• _What this task involves_
Would you please set down, word for word, the lines from the one with "background: #f9a8d4 ->" through the final line of the data below, omitting any pictures?

*** Excerpted records ***

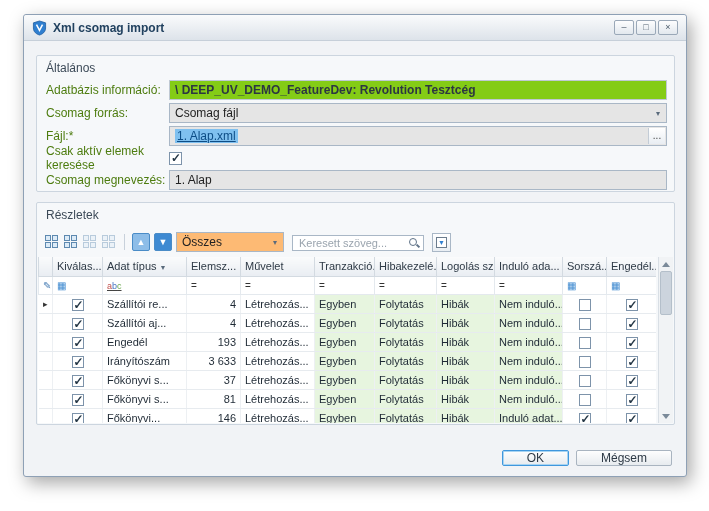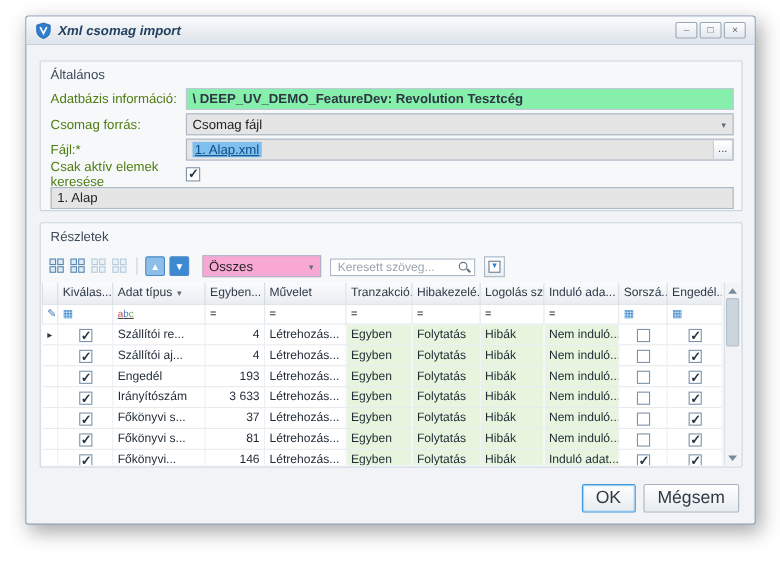"Xml csomag import" .titlebar { font-style: italic -> none }
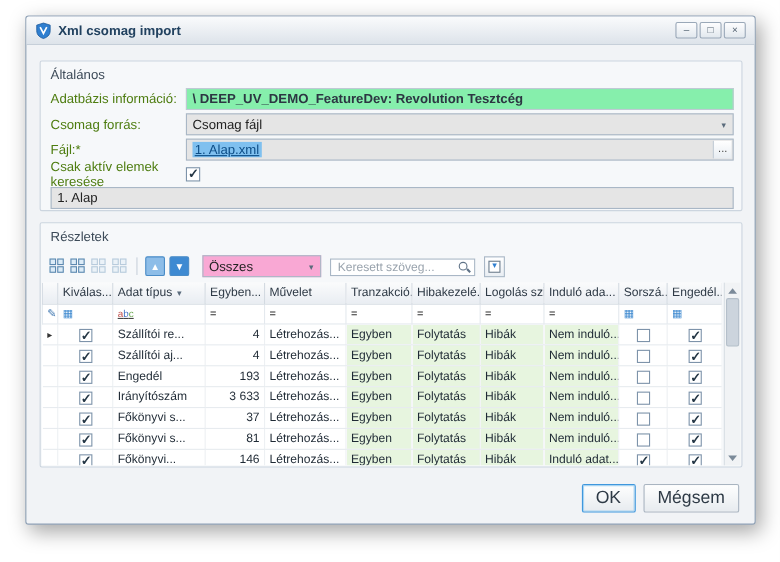"\ DEEP_UV_DEMO_FeatureDev: Revolution" .field.readonly { background: #86efac -> #84cc16 }
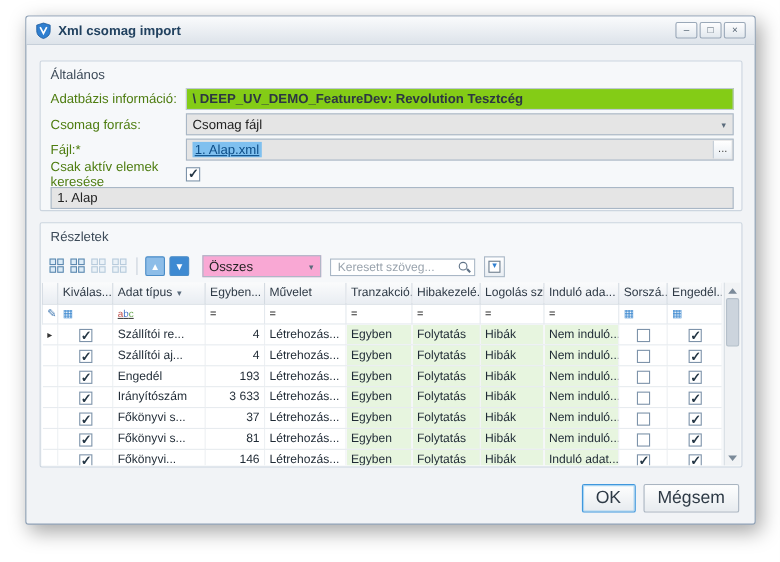"Csomag megnevezés:" span.flabel { html: none -> <span>Csomag megnevezés:</span> }
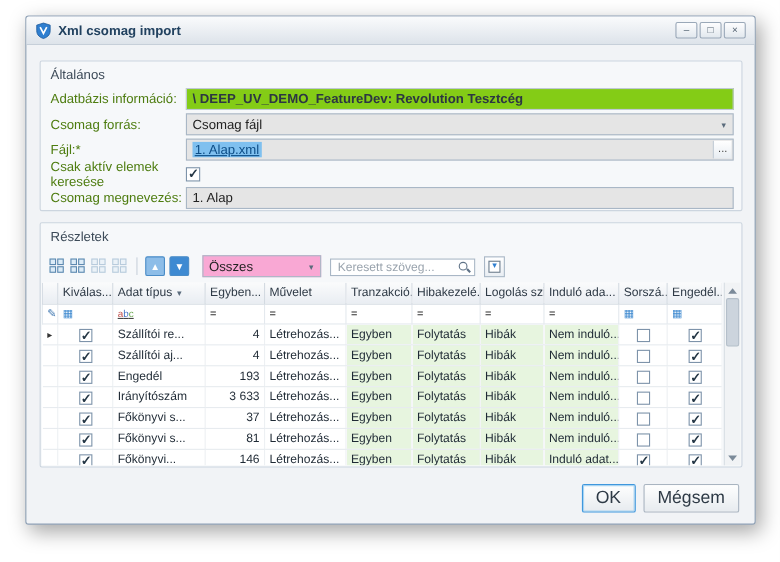"Összes" .dd { background: #f9a8d4 -> #fdba74; margin-left: 8px -> 0 }
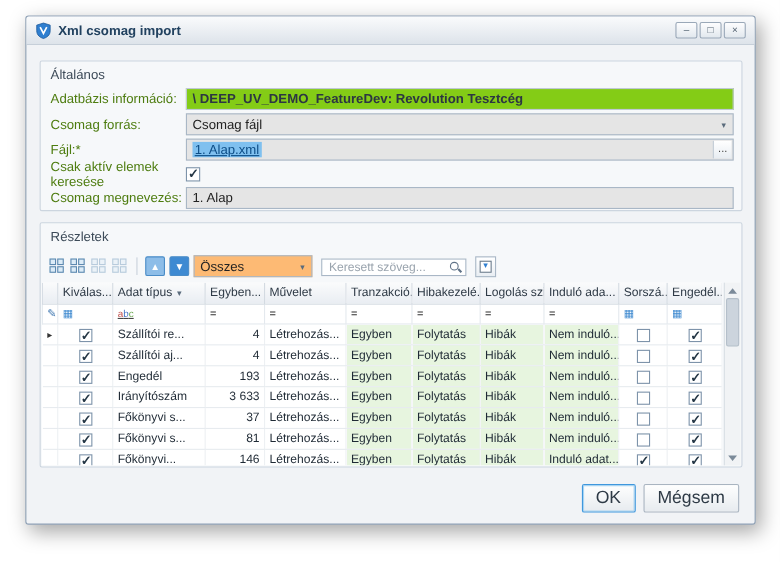"Egyben..." span { text: Egyben -> Elemsz }
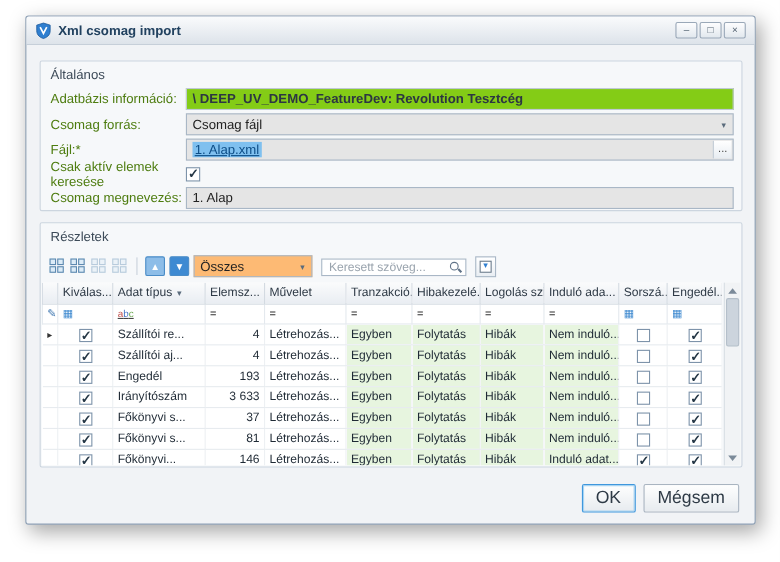"OK" .btn { font-size: 16px -> 12px; height: 26px -> 16px; padding: 0 12px -> 0 24px }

*** End of Excerpted records ***

• _Task solution_
"Összes" .dd { background: #f9a8d4 -> #fdba74; margin-left: 8px -> 0 }
"Egyben..." span { text: Egyben -> Elemsz }
"OK" .btn { font-size: 16px -> 12px; height: 26px -> 16px; padding: 0 12px -> 0 24px }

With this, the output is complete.